SEOUL, Oct. 2 (Yonhap) -- South Korea will jointly carry out naval drills with United States and Japan in waters off the Korean Peninsula's southern coast next week to bolster interoperability between the nations, military officials in Seoul said Wednesday.

The drills will involve the American aircraft carrier the USS George Washington and Aegis destroyers of South Korea and Japan, which will carry out maritime maneuvering and search and rescue operations from Oct. 8-10.

The training will also include the guided-missile cruiser the USS Antietam CG-54 and the guided-missile destroyer the USS Preble DDG 88. Fighter jets, anti-submarine helicopters and early warning aircraft will also be included.

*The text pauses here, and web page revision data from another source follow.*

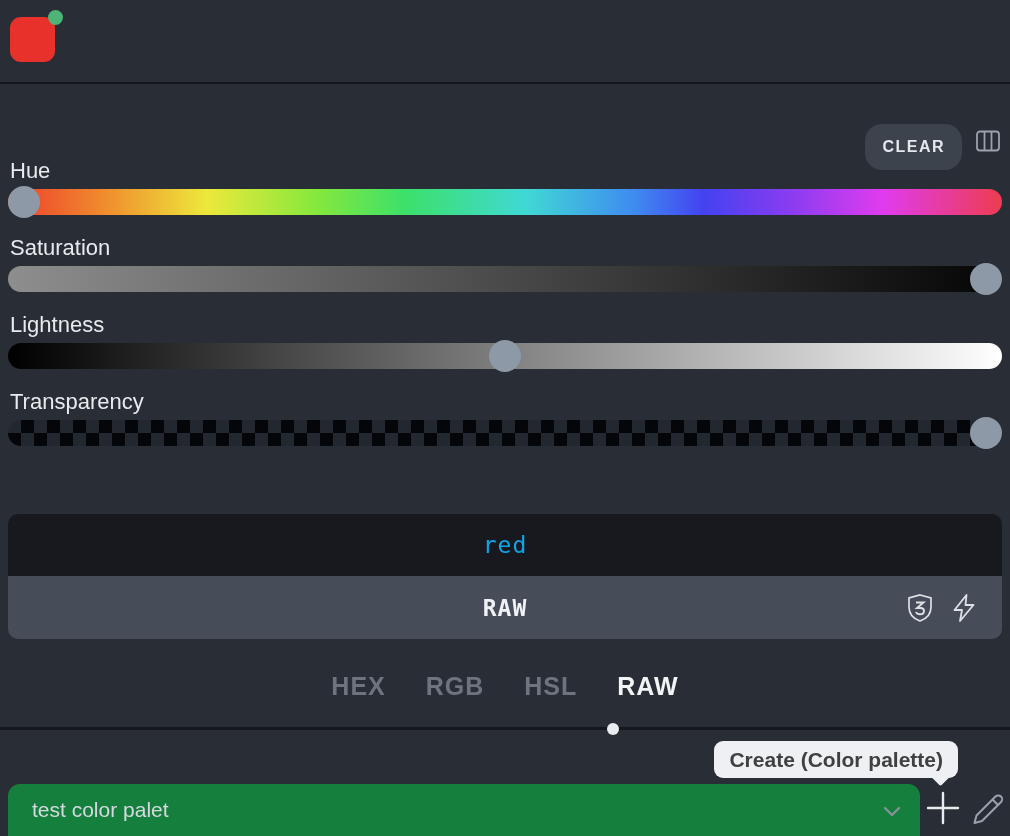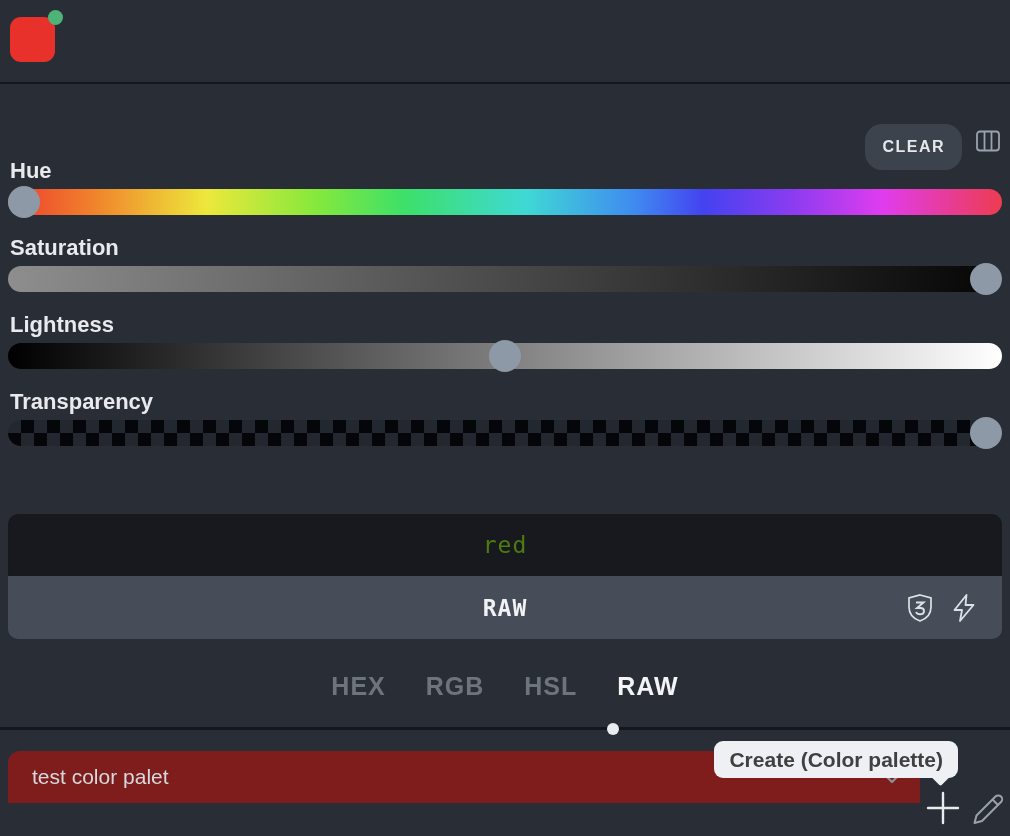"Hue" .slider-label { font-weight: bold -> none }
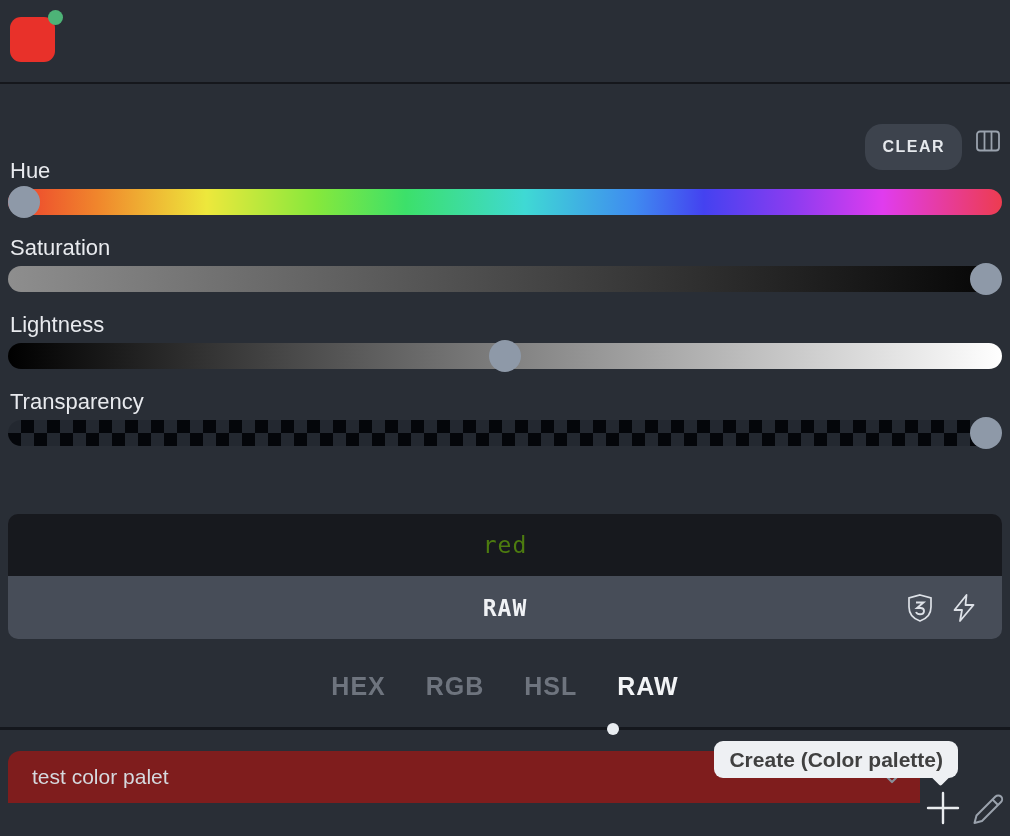"red" .value-name-row span { color: #4d7c0f -> #0ea5e9 }
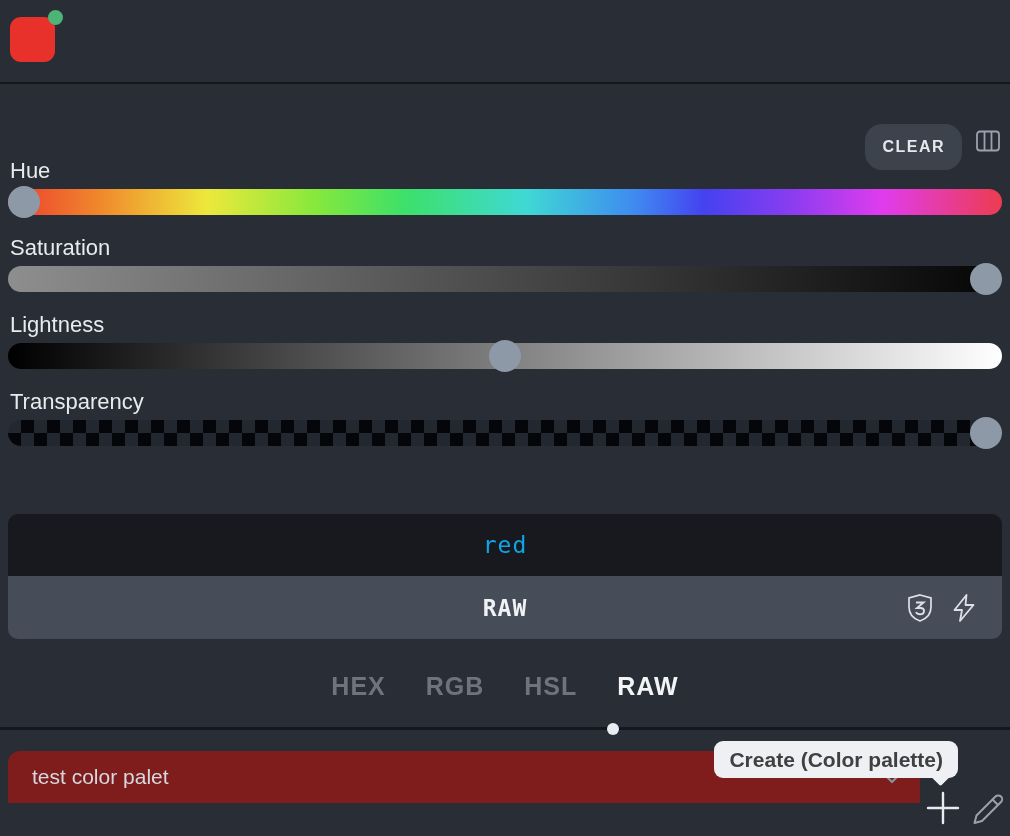"test color palet" .palette-field { background: #7f1d1d -> #15803d; top: 751px -> 784px }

Ahead of the trilateral training, the nuclear-powered 97,000-ton supercarrier will arrive in the South Korean port city of Busan on Friday, the U.S. Forces Korea said in a statement.

U.S. Navy crews plan to participate in various cultural events there for four days before joining the trilateral training, it said.

The George Washington Strike Group has been carrying out joint naval drills with the South Korean Navy's Aegis destroyers from Monday, which will run through Thursday. It is a routine training exercise conducted two or three times when a U.S. carrier makes a port call here, military officials said.

The strike group has approximately 6,000 sailors assigned to its ship, including embarked battle staff, a carrier air wing and the ship's company personnel.

North Korea has condemned the allies' joint drills as a prelude to war. In March, Pyongyang threatened to strike Seoul and the continental U.S. when the two nations' forces conducted their annual drills involving stealth bombers, stealth jets and aircraft carriers.

The two Koreas technically remain at war, as the 1950-53 Korean War ended in a truce, not a peace treaty.